Die hier beschriebenen Herzorganoide rekapitulativ für das sich entwickelnde menschliche fetale Herz, sind jedoch nur begrenzt in der Demonstration reiferer, erwachsenenähnlicher Merkmale. Zukünftige Protokolle können auf dem hier beschriebenen Protokoll aufbauen, um die Reifung dieser Organoide zu induzieren und Konstrukte zu liefern, die das Herz des Erwachsenen besser modellieren. Darüber hinaus ist dieses Protokoll darauf ausgelegt, Miniaturmodelle des menschlichen Herzens zu erstellen, und beschränkt sich auf Forschungsstudien zur Entwicklung und Erkrankung des Herzens oder für das pharmazeutische Screening und ist möglicherweise nicht als Mittel zur klinischen Intervention wie dem Ersatz von Herzgewebe durch Transplantation geeignet. Insgesamt beschreiben wir hier ein einfach zu befolgendes und kostengünstiges Protokoll zur Erzeugung hochreproduzierbarer und hochentwickelter menschlicher Herzorganoide, die Forschungsstudien in den Bereichen menschliche Herzentwicklung, Krankheitsätiologie und pharmakologisches Screening erleichtern können.

Die Autoren haben keine Interessenkonflikte zu erklären.

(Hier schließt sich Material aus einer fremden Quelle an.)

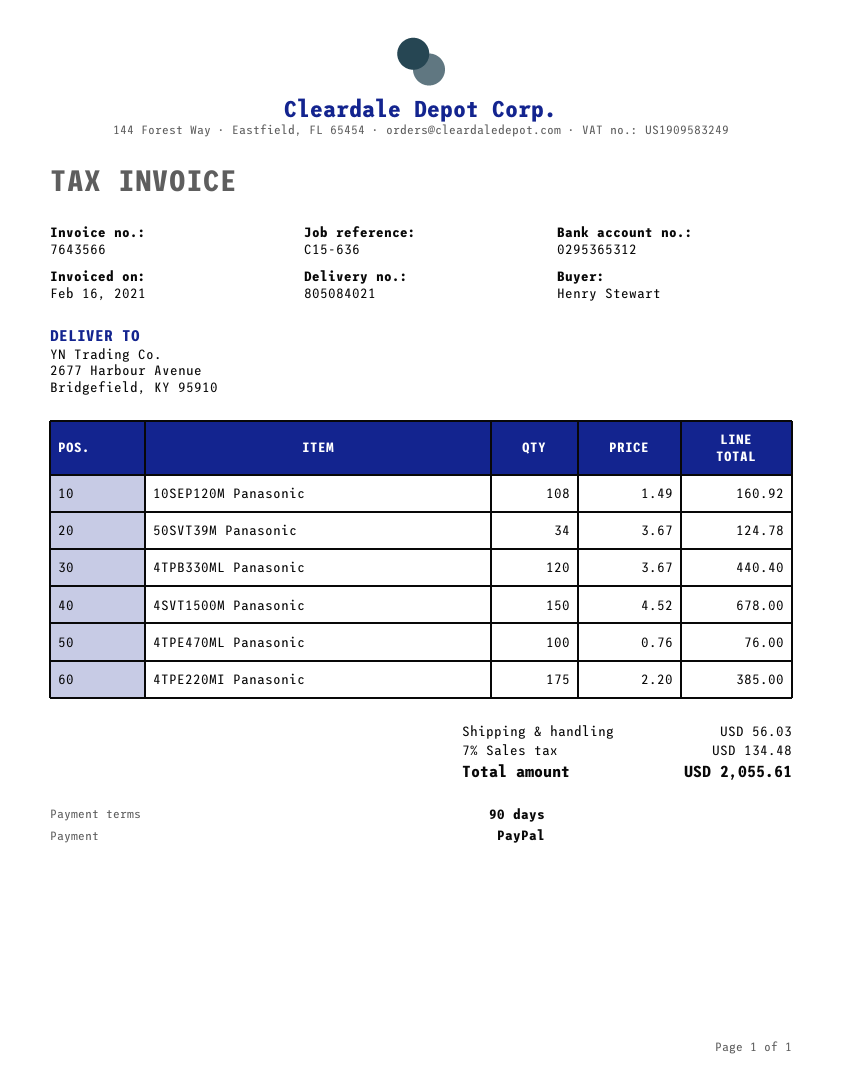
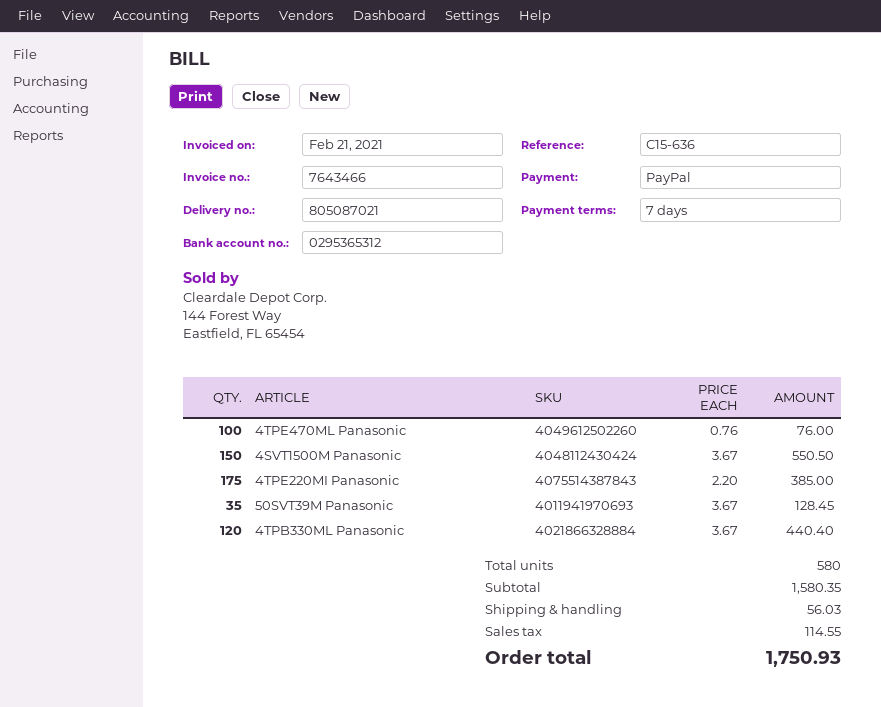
delivery note number: 805084021 -> 805087021
invoice number: 7643566 -> 7643466
invoice date: 2021-02-16 -> 2021-02-21
payment terms: 90 days -> 7 days
10SEP120M Panasonic: 108 x 1.49 = 160.92 -> none
50SVT39M Panasonic: 34 x 3.67 = 124.78 -> 35 x 3.67 = 128.45
4SVT1500M Panasonic: 150 x 4.52 = 678.00 -> 150 x 3.67 = 550.50
tax: 134.48 -> 114.55
total: 2055.61 -> 1750.93

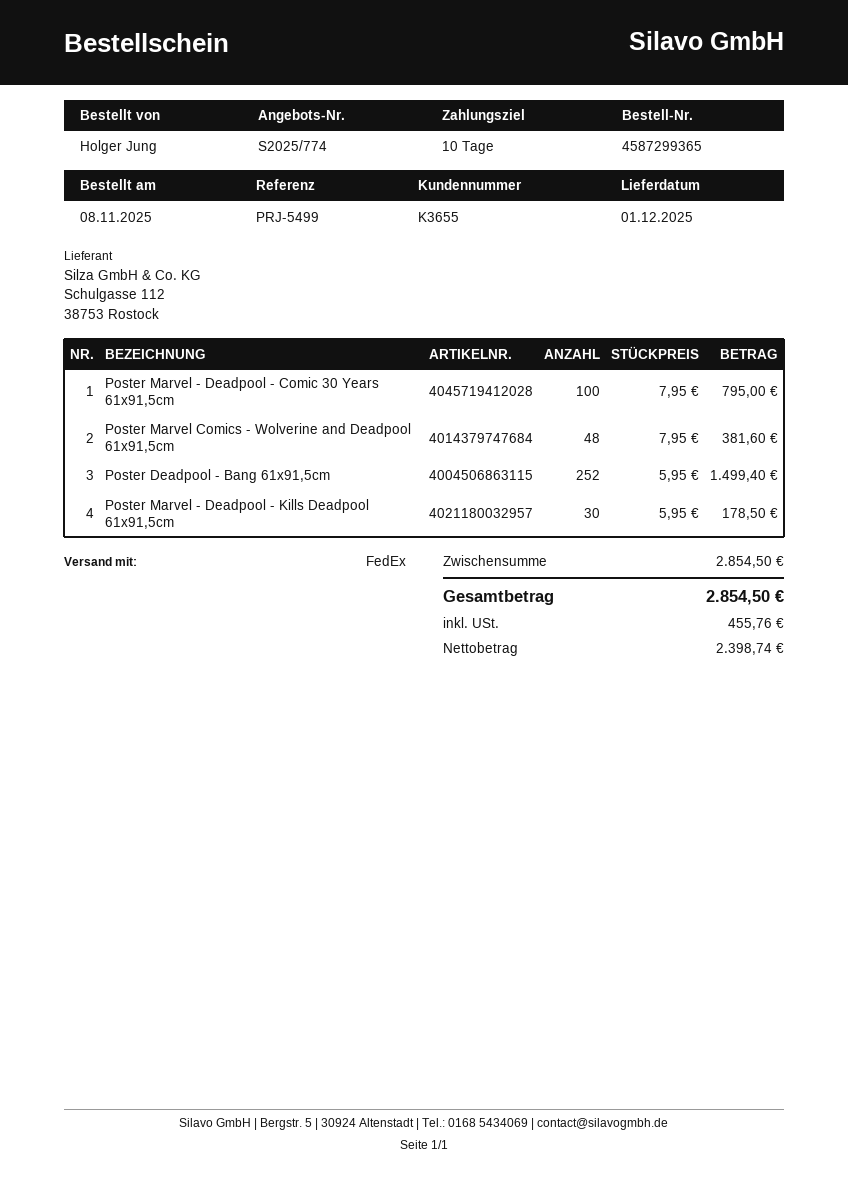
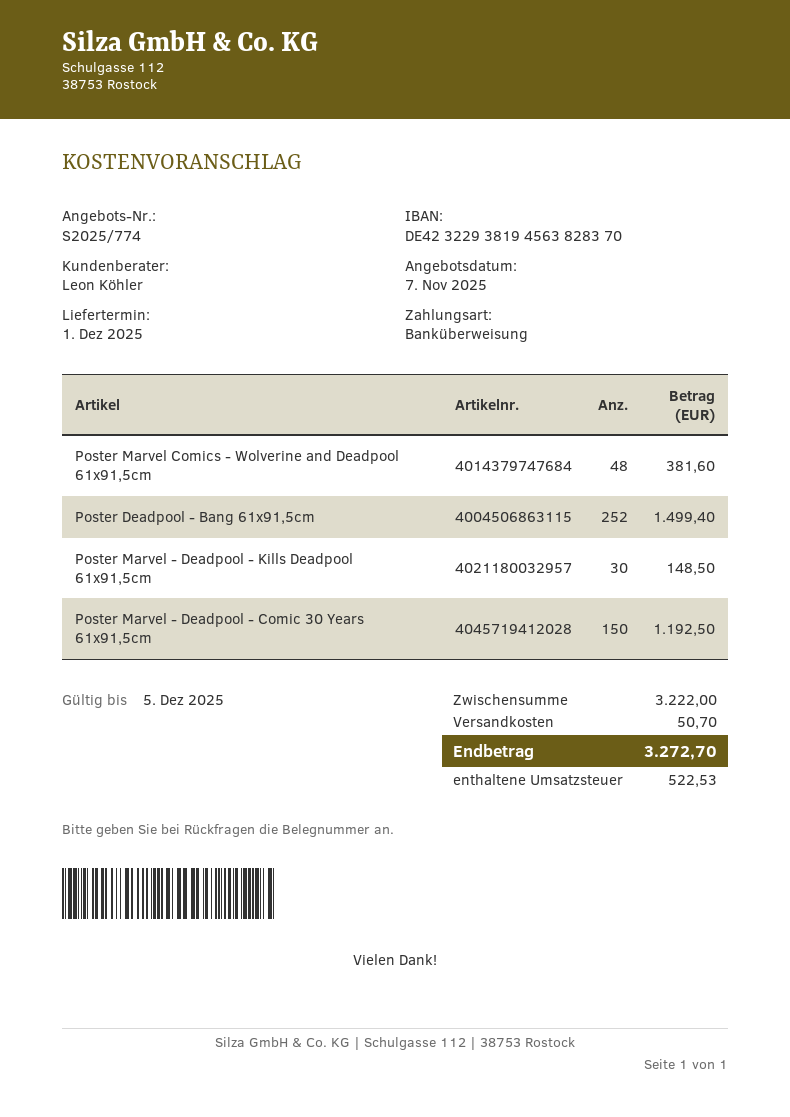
Poster Marvel - Deadpool - Comic 30 Years 61x91,5cm: 100 for 795.00 -> 150 for 1192.50
Poster Marvel - Deadpool - Kills Deadpool 61x91,5cm: 30 for 178.50 -> 30 for 148.50
subtotal: 2854.50 -> 3222.00
shipping: none -> 50.70
tax: 455.76 -> 522.53
total: 2854.50 -> 3272.70

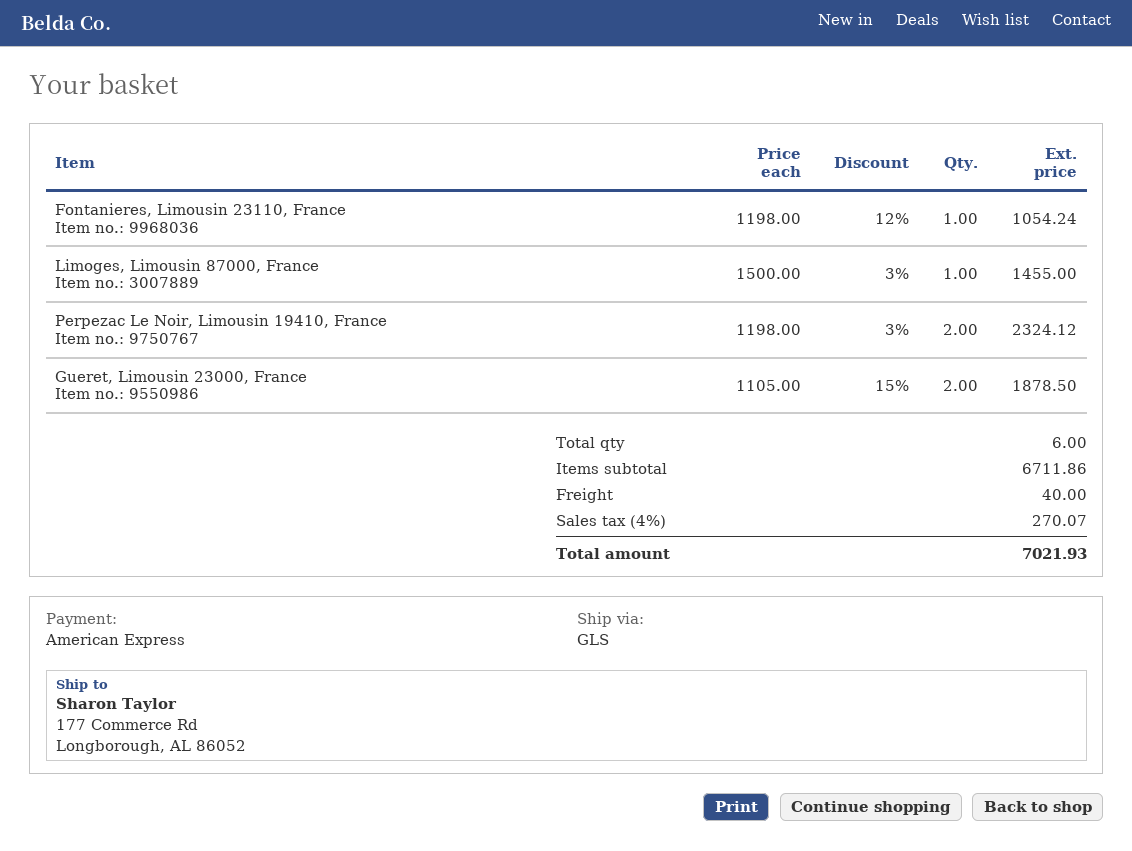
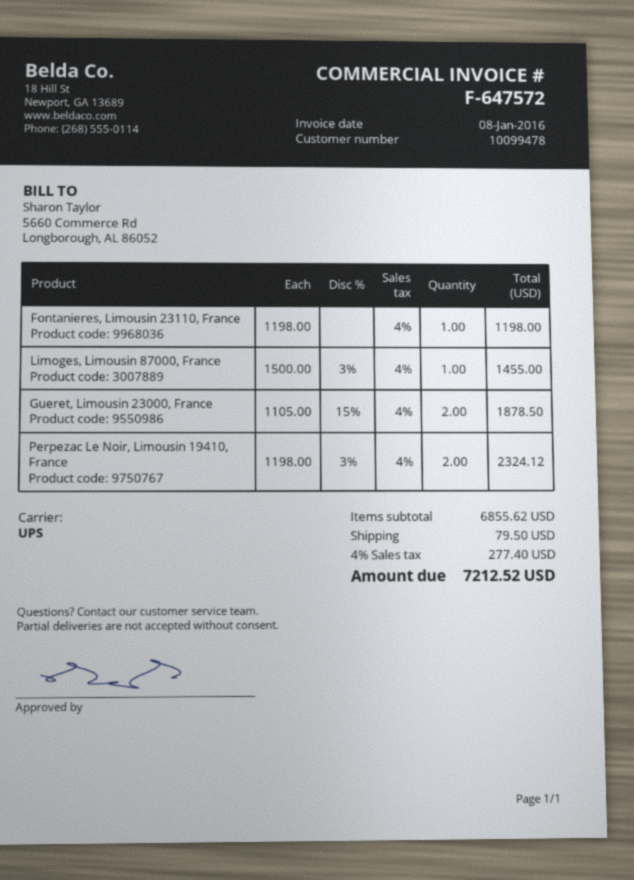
shipping method: GLS -> UPS
Fontanieres, Limousin 23110, France: 1 x 1198.00 - 12% = 1054.24 -> 1 x 1198.00 = 1198.00
subtotal: 6711.86 -> 6855.62
shipping: 40.00 -> 79.50
tax: 4% = 270.07 -> 4% = 277.40
total: 7021.93 -> 7212.52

Diese Arbeit wurde vom National Heart, Lung, and Blood Institute der National Institutes of Health unter den Award-Nummern K01HL135464 und R01HL151505 und von der American Heart Association unter der Award-Nummer 19IPLOI34660342 unterstützt. Wir danken dem MSU Advanced Microscopy Core und Dr. William Jackson von der MSU Abteilung für Pharmakologie und Toxikologie für den Zugang zu konfokalen Mikroskopen, dem IQ Microscopy Core und dem MSU Genomics Core für Sequenzierungsdienste. Wir möchten uns auch bei allen Mitgliedern des Aguirre Lab für ihre wertvollen Kommentare und Ratschläge bedanken.